La otra noche un amigo me envió por whatsapp una imagen junto a un único mensaje: ¿qué opinas de esta foto?

Observé la fotografía con atención: mostraba, en el contexto de lo que parecía un desfile diurno y concurrido del Orgullo Gay, a una niña pequeña mirando con curiosidad a tres chicos cuya única indumentaria eran arneses, cadenas y máscaras de cuero simulando cabezas de perro, e interactuando con ellos. La foto no daba para más. 

Transgresiones estéticas aparte (la mezcla de lo infantil con lo fetichista) que pudieran llamar mi atención, contesté a mi amigo que, a priori, no opinaba nada malo de la fotografía y le devolví la pregunta. 

Tras dudarlo un poco, contestó: “No tengo una opinión clara, pero lo que sí me confirma es que el mundo gay está muy sexualizado”. Y añadió: “Aparte, creo que no procede ir vestido de perro de cuero sodomizado e ir por la calle probablemente defendiendo derechos”. Prometo que lo de sodomizado lo puso él, en la foto no se veía sodomización canina o humana alguna.

Como trabajo con este tema cada día y sé que la contrarréplica a mi amigo daría para un simposio, intenté ser lo más conciso posible en mi respuesta, sobre todo por ser máximamente claro. Se lo estructuré en los siguientes puntos: 

  1. Las personas de la fotografía son las personas de la fotografía. No son EL mundo gay en su conjunto. 
  2. El mundo heterosexual también está muy sexualizado, solo que su sexualización está socialmente aceptada y eso hace que, a menudo, pase desapercibida. 
  3. No es malo per se que el mundo gay o el heterosexual estén muy sexualizados. El sexo no es malo. 
  4. Hablar de gay es hablar de orientación sexual. Repito, sexual. Las personas gais no son solo su sexualidad pero su faceta gay es, por definición, algo que tiene que ver con el sexo (entre otras cosas). De ahí que su expresión pública acabe aludiendo tarde o temprano al sexo con todo lo que eso implica. Pretender lo contrario es conceptualmente absurdo. 
  5. Dicho esto, ir disfrazado de perro de cuero y que a una niña pequeña le llame la atención y se interese por ello a su manera (y-pun-to) no tiene nada de malo. Y, además, es bastante previsible y coherente que ocurra. Por otro lado, que la niña y los perros coincidan en un desfile del Orgullo, se saluden (y-pun-to) no tiene nada de malo, se llama convivencia. La maldad es otra cosa.
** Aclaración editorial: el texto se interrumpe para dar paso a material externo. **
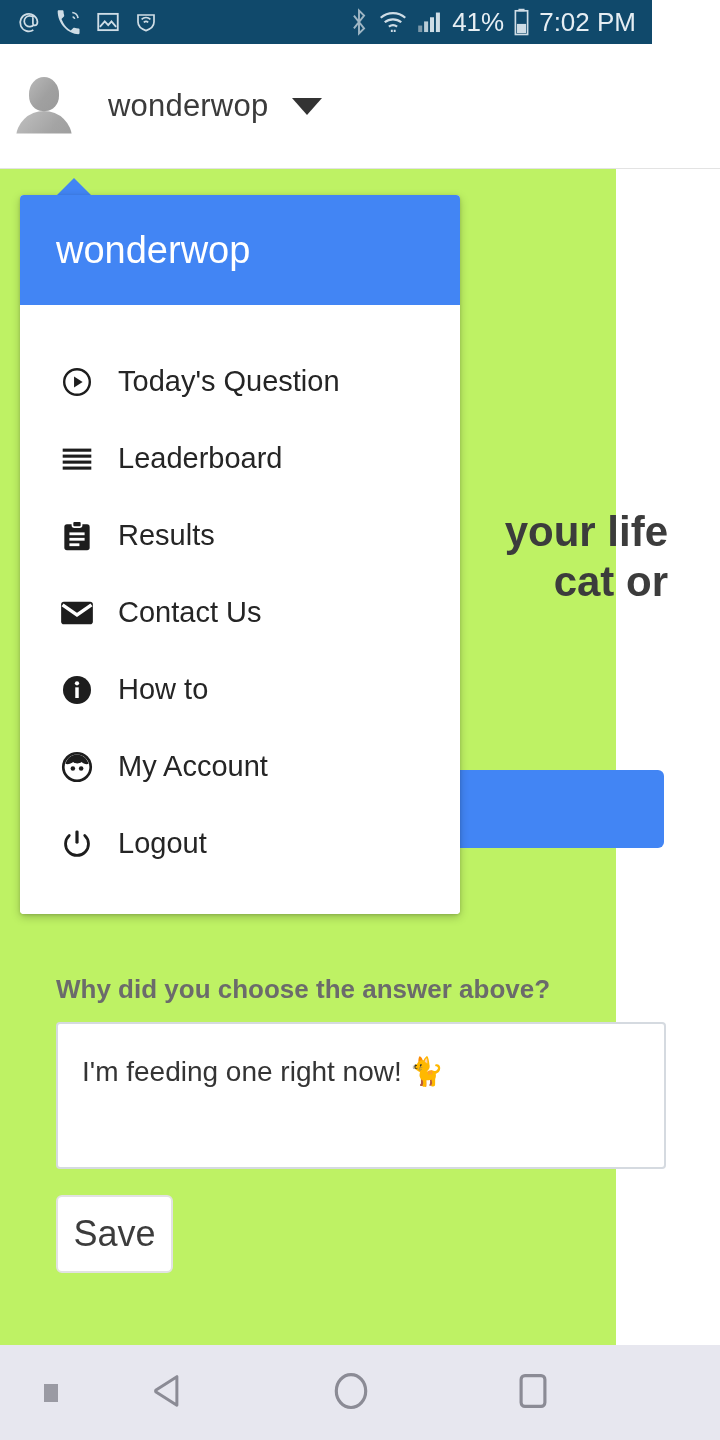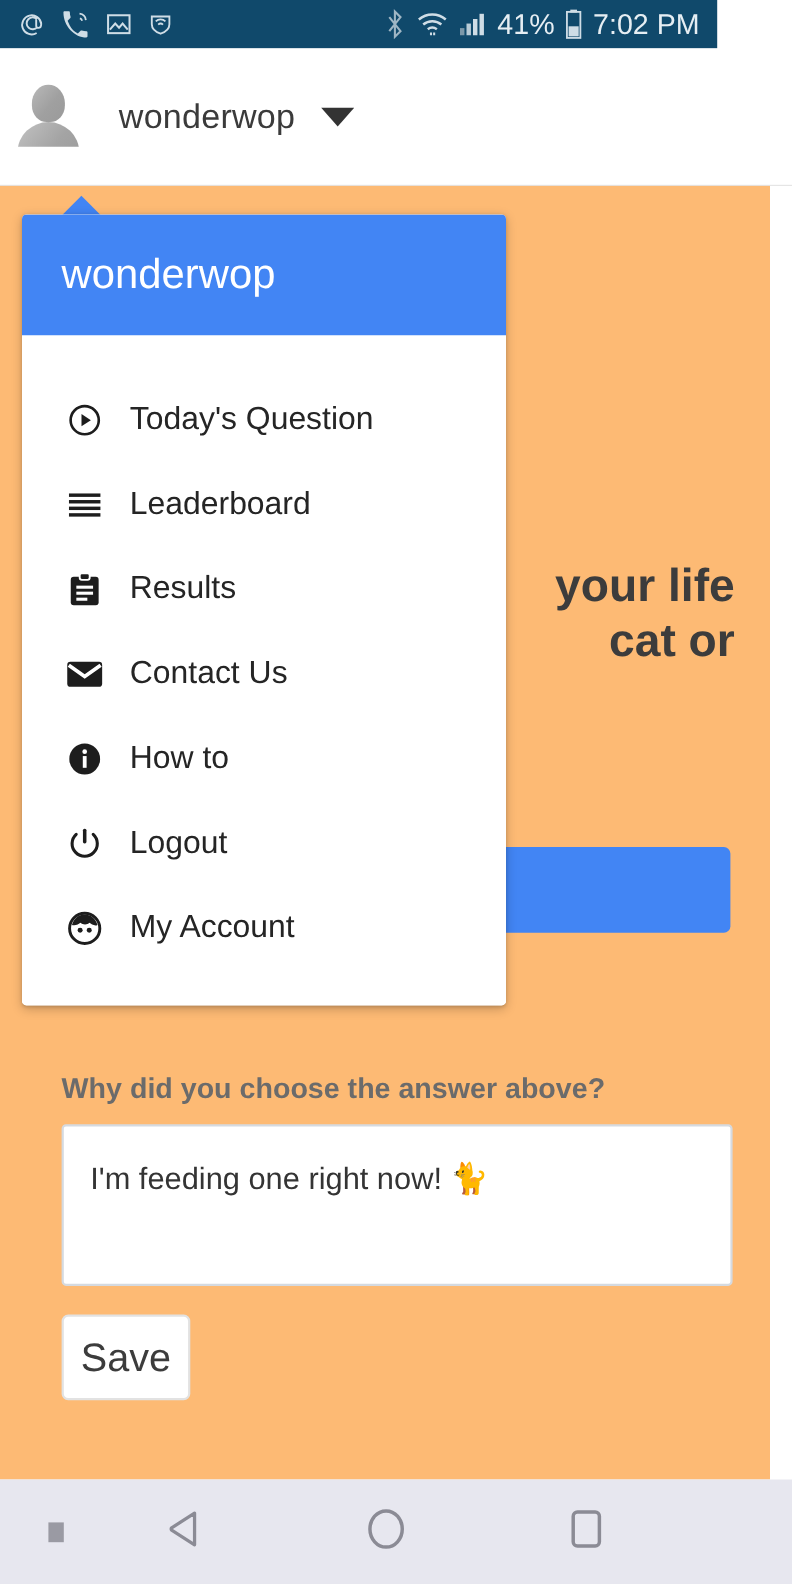"your life" .page-body { background: #fdba74 -> #bef264; width: 700px -> 616px }
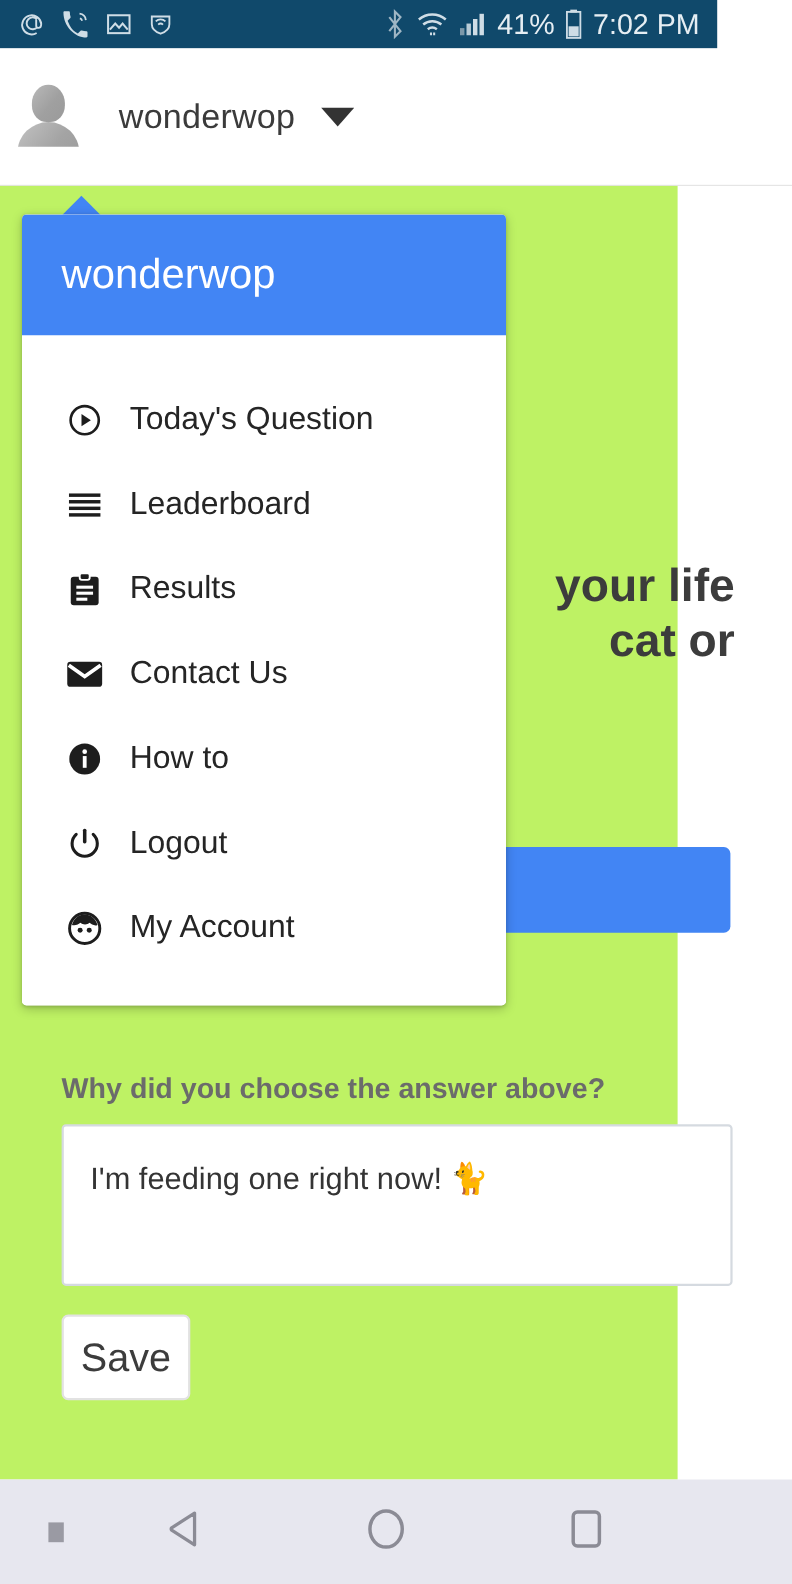"Logout" div.menu-item { order: before "My Account" -> after "My Account" }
La maldad, la perversión y lo vicioso (en el mal sentido de estas ideas) están en la mirada del espectador. 

Tras algunos tanteos (y darme la razón con la boca pequeña en la mitad de mis puntos) mi amigo repuso que estaba cansado de que siempre se vincule lo que llamamos “el  mundo gay” con el sexo. Le contesté que “el mundo gay” también tiene otras manifestaciones, le animé a que las buscara y a que, en general, tuviera una mirada más ecuánime sobre lo que viera en esa búsqueda, sin confundir la parte con el todo. 

Sé que puede parecer una afirmación borde pero siempre la hago desde el cariño en estas situaciones: “Aunque seas gay, no todo lo que habla del mundo gay habla de ti, no eres el centro del mundo, no te sientas aludido para bien o para mal por cada cosa que cada gay del mundo hace cada día, no somos una corporación, cada uno se representa a sí mismo. Y reconcíliate con el sexo, no es malo”. 

De hecho, le pregunté: ¿Tú estabas en el desfile del Orgullo? Sí, contestó. ¿Ibas vestido de perro de cuero sodomizado? No, contestó. Pues entonces, le dije, tú también eres el mundo gay, de hecho en el mundo gay hay más gente con tu estilo que amantes de ciertos fetiches, así que no sobredimensionemos las cosas. 

Todo esto lo cuento para ejemplificar que cuando hablamos de sexo, diversidad, decencia o respetabilidad es imprescindible hilar muy fino. Los ramalazos de homofobia interiorizada emergen de vez en cuando aunque sea de manera muy sutil y de las personas más insospechadas. Si no ponemos atención en ello acabamos condenando lo que no es condenable, victimizándonos de manera innecesaria y reprimiendo la naturalidad propia y ajena bajo criterios tremendamente conservadores. Recuerda que el problema no es que (no) te guste el cuero, sino que consideres que el cuero es un problema.